Tough pathway for Bougainville

Letters

A REFERENDUM on independence took place in Bougainville in November and December 2019.
The referendum was agreed upon in August 2001 as a result of the Bougainville Peace Agreement.
In December 2019 The Guardian reported that the “region votes overwhelmingly for independence from Papua New Guinea”.
According to BBC, of Bougainville’s 300,000 inhabitants, 206,731 enrolled to vote of which 176,928 voted for independence and 3,043 for greater autonomy.
Former Irish Prime Minister Bertie Ahern was the chairman of the Bougainville Referendum Commission.
Support for independence was anticipated and comes as no suprise.

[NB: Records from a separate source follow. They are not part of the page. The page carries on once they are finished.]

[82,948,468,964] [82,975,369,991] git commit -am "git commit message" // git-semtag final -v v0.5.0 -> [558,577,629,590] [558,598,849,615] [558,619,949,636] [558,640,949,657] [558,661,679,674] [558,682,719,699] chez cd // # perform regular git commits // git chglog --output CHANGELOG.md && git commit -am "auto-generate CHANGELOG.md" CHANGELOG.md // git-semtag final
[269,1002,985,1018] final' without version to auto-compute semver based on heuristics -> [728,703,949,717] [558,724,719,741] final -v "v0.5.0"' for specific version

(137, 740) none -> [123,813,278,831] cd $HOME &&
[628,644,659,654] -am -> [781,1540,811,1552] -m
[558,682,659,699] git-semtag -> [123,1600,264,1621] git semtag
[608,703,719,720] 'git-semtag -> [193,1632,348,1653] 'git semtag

The decision on independence is however non-binding.
Bougainville Affairs Minister Sir Puka Temu asked voters in Bougainville to “allow the rest of Papua New Guinea sufficient time to absorb this result”.
New horizons open up for Bougainville, possibly as an independent nation, observing that standalone Bougainville will barely survive.

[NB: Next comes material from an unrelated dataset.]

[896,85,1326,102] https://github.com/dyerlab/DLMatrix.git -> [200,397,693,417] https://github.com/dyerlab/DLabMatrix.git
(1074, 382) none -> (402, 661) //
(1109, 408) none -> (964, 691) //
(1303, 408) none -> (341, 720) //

James Tanis, former President of Bougainville’s Autonomous Government and strategic advisor on Bougainville Peace Agreement implementation may have answers to the what’s next clause.
Albert Punghau, Bougainville’s minister of peace agreement implementation may also have figured out a way forward.

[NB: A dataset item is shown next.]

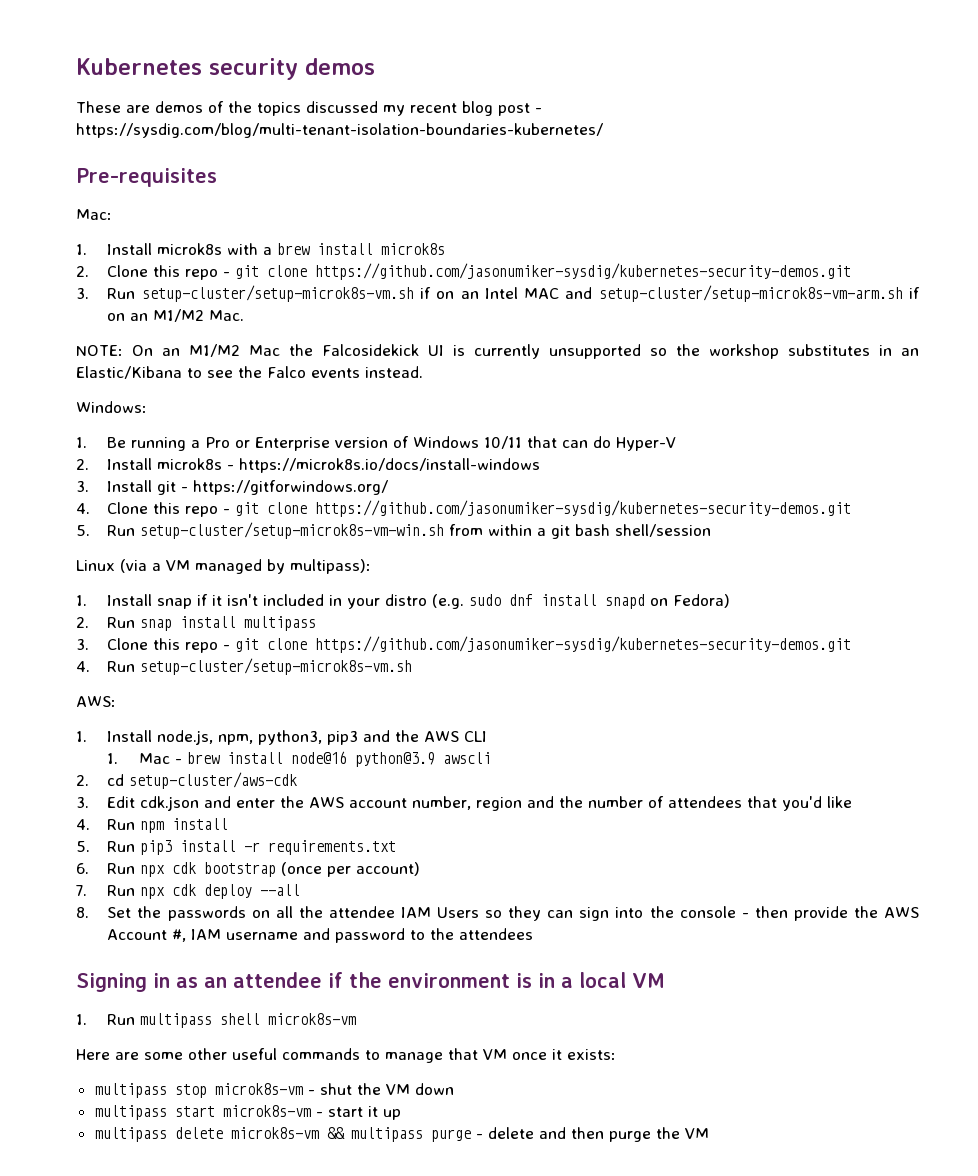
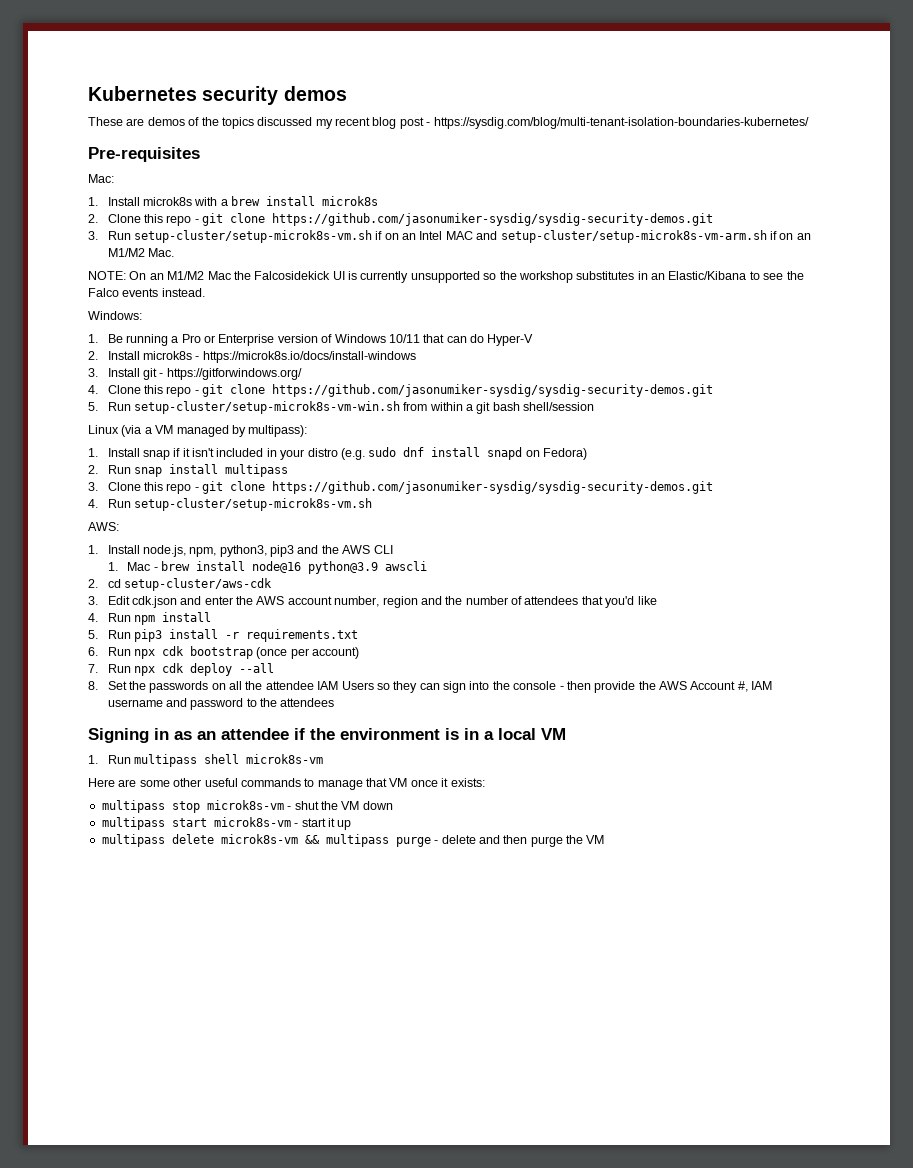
[315,263,852,280] https://github.com/jasonumiker-sysdig/kubernetes-security-demos.git -> [272,213,714,226] https://github.com/jasonumiker-sysdig/sysdig-security-demos.git
[315,500,852,517] https://github.com/jasonumiker-sysdig/kubernetes-security-demos.git -> [272,384,714,397] https://github.com/jasonumiker-sysdig/sysdig-security-demos.git
[315,636,852,653] https://github.com/jasonumiker-sysdig/kubernetes-security-demos.git -> [272,481,714,494] https://github.com/jasonumiker-sysdig/sysdig-security-demos.git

Gianluca Rampolla is the United Nations resident coordinator in PNG at the time of the referendum in 2019.
Rudie Filon is the deputy head of the delegation of the European Union in Port Moresby and as such should be nominated by Josep Borrell Fontelles acting head in Bougainville with immediate effect.
In December 2019 National Pubic Radio prints the piece “Trying To Form The World’s Newest Country, Bougainville Has A Road Ahead”.
Bougainville will have to negotiate with the Papua New Guinean parliament the terms of its independence, a process that may take years.
According to PNG’s National Research Institute, Bougainville’s per capita is about a third of Papua New Guinea’s and the island relies heavily on subsidies from the central administration.
John Momis was President of the Autonomous Region during the referendum.
This manuscript explains how every independence of a small region from a larger nation this century has led the separating new country to economic fiasco or stagnation: Timor Leste from Indonesia, Kosovo from Serbia and South Sudan from Sudan.
In October 2018 Australia’s Lowy Institute reviews “Bougainville’s referendum and beyond” exploring possible scenarios after independence.
Lowy Institute wonders about the economic viability of an independent Bougainville: A critical question is whether Bougainville has the necessary resources – human and material – to become an independent, economically viable nation.
Among the pressing challenges are those of educating and mobilising a ‘lost generation’ of younger people disenfranchised by the war while forging national unity and bringing integrity to Bougainville’s political system.
Lowy Institute concluded that “economically, Bougainville’s prospects for self-reliance are very unclear”.
Oil-rich South Sudan has proven to be an absolute governance disaster in the aftermath of its independence from Sudan.
Post-Gaddafi Libya – courtesy of Nicolas Sarkozy – remains in 2020 in dire straits because of a fraticide clash between clans.
Reopening the Panguna gold mine may in fact provide with the necessary funding to take off a new state, requiring also massive foreign direct investment only a stable sovereign nation can attract.
Other sources of income remain however insignificant for nation-building purposes.
There is a tempting wishful-thinking process that traps independence-seeking politicians in resource-rich, small developing nations: that after independence, resources will yield the dividend necessary for take-off.
This wishful thinking becomes in fact a biased self-fulfilling prophecy that is born to decease, immediately after independence.
Extraction of mineral resources require exceptional politics and governance, of the kind Norway and Chile have provided.
In the absence of exceptional governance the resource curse precipitates nation-building into free fall.
President Momis must step down and become non-executive chairman in an independent Bougainville.
He must embrace a new kind of governance, robust, tough and durable as a diamond.
An independent Bougainville has three basic options if it is to survive peacefully and prosperously:

  • TO join a two-republic federation with Papua New Guinea;
  • TO join a two-republic federation with Solomon Islands;
  • OR to remain independent and join Fiction State Pacifica.

I have launched the Bougainville Presidential Team under the leadership of a young, seasoned and talented chairwoman.
Papua New Guinea’s strategy must respect at all times whatever Bougainville may choose to do, and must pay attention to a unification with West Papua Province.
There is a very specific formula to reopen Panguna and make its operation peaceful and sustainable.